* _Work to complete_
Go through the data below and repeat it exactly, skipping each picture.

* _Dataset content_
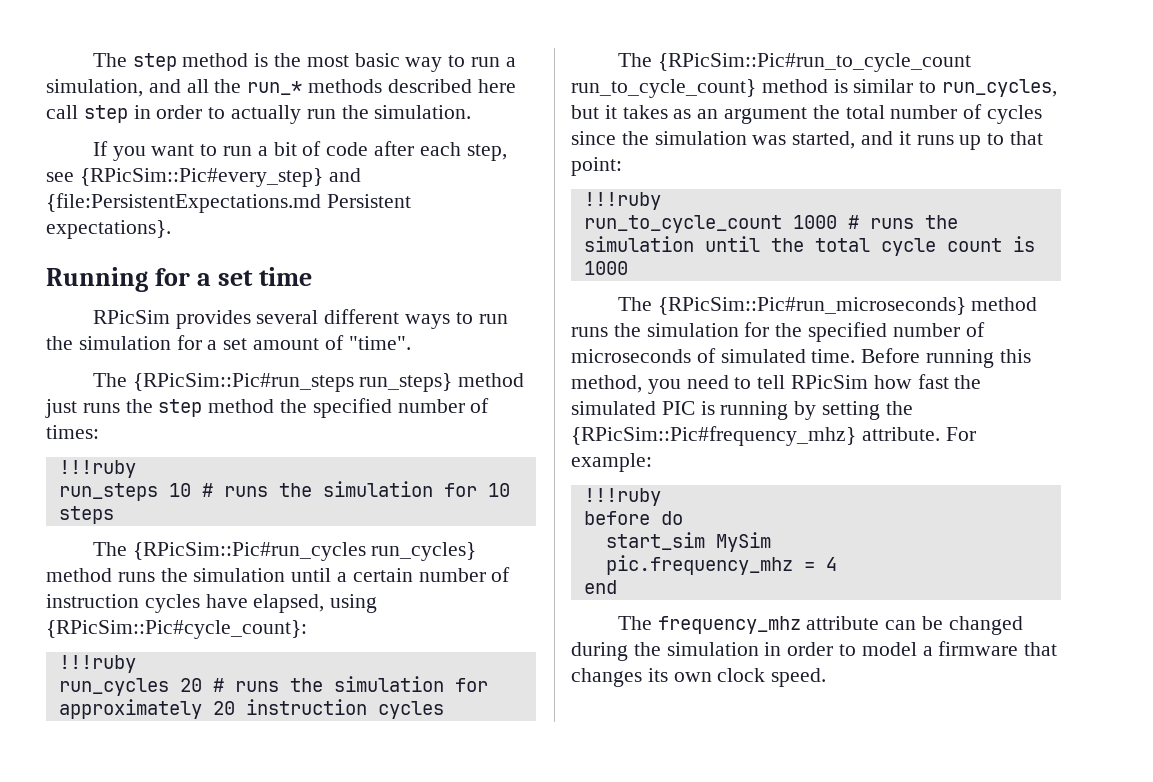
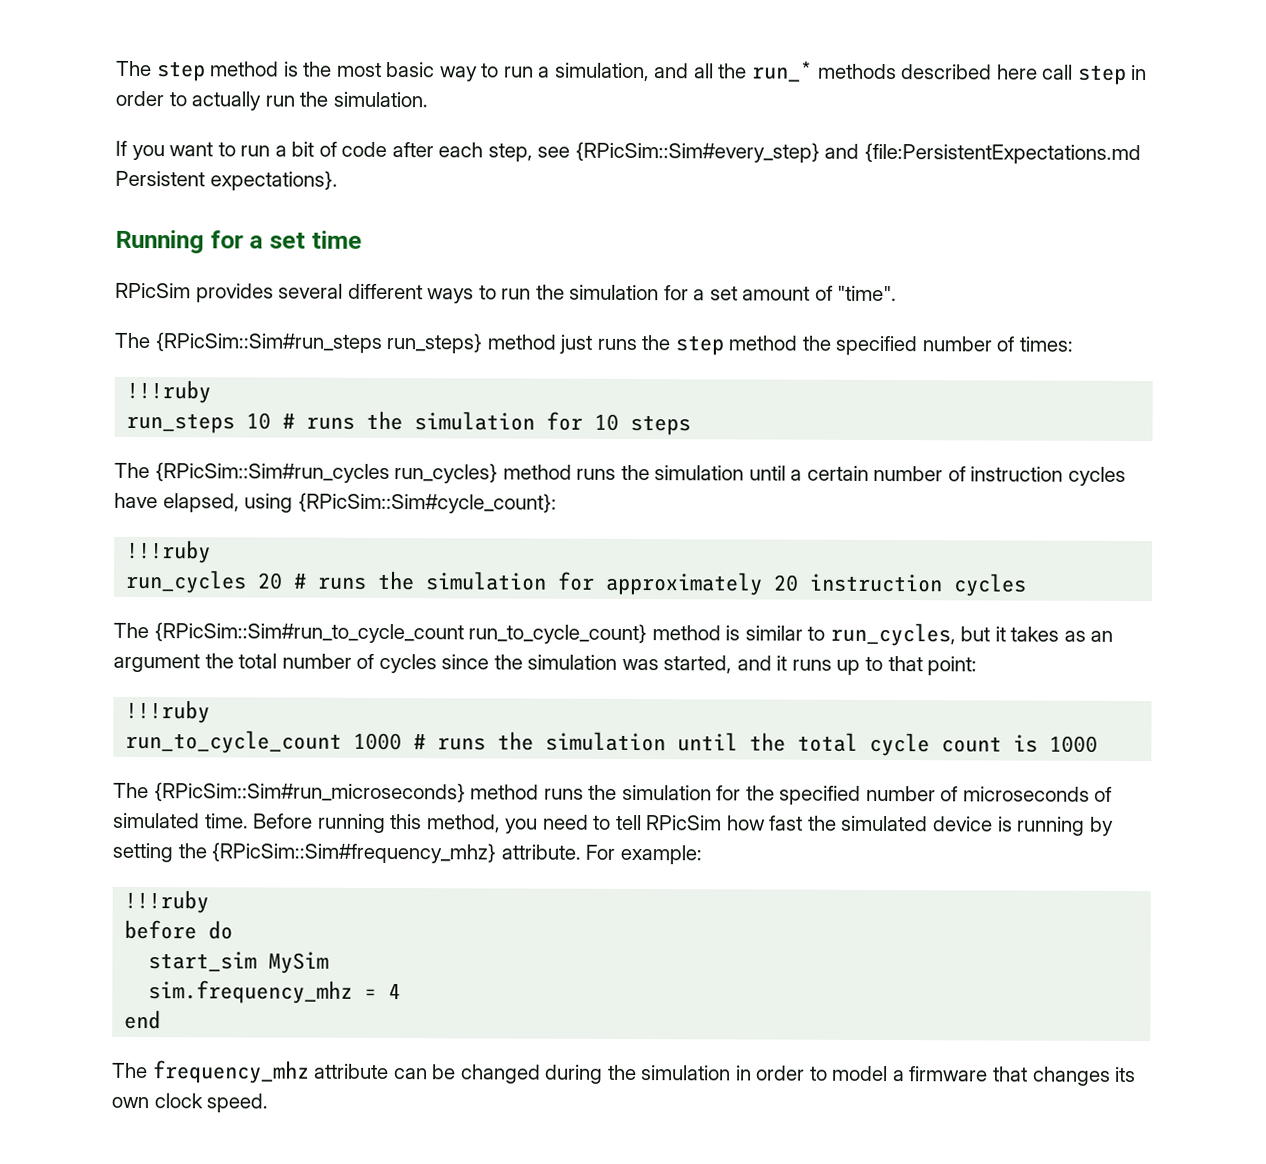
[79,168,323,187] {RPicSim::Pic#every_step} -> [574,141,820,163] {RPicSim::Sim#every_step}
[132,373,354,392] {RPicSim::Pic#run_steps -> [154,332,382,353] {RPicSim::Sim#run_steps
[132,542,366,561] {RPicSim::Pic#run_cycles -> [154,462,390,484] {RPicSim::Sim#run_cycles
[46,620,307,639] {RPicSim::Pic#cycle_count}: -> [297,492,557,514] {RPicSim::Sim#cycle_count}:
[657,53,971,72] {RPicSim::Pic#run_to_cycle_count -> [153,622,464,644] {RPicSim::Sim#run_to_cycle_count
[657,297,966,315] {RPicSim::Pic#run_microseconds} -> [153,782,466,803] {RPicSim::Sim#run_microseconds}
[661,401,695,415] PIC -> [933,816,994,832] device
[571,426,856,446] {RPicSim::Pic#frequency_mhz} -> [211,842,497,864] {RPicSim::Sim#frequency_mhz}
[605,555,793,575] pic.frequency_mhz -> [148,980,354,1004] sim.frequency_mhz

* _Result of this exercise_
[79,168,323,187] {RPicSim::Pic#every_step} -> [574,141,820,163] {RPicSim::Sim#every_step}
[132,373,354,392] {RPicSim::Pic#run_steps -> [154,332,382,353] {RPicSim::Sim#run_steps
[132,542,366,561] {RPicSim::Pic#run_cycles -> [154,462,390,484] {RPicSim::Sim#run_cycles
[46,620,307,639] {RPicSim::Pic#cycle_count}: -> [297,492,557,514] {RPicSim::Sim#cycle_count}:
[657,53,971,72] {RPicSim::Pic#run_to_cycle_count -> [153,622,464,644] {RPicSim::Sim#run_to_cycle_count
[657,297,966,315] {RPicSim::Pic#run_microseconds} -> [153,782,466,803] {RPicSim::Sim#run_microseconds}
[661,401,695,415] PIC -> [933,816,994,832] device
[571,426,856,446] {RPicSim::Pic#frequency_mhz} -> [211,842,497,864] {RPicSim::Sim#frequency_mhz}
[605,555,793,575] pic.frequency_mhz -> [148,980,354,1004] sim.frequency_mhz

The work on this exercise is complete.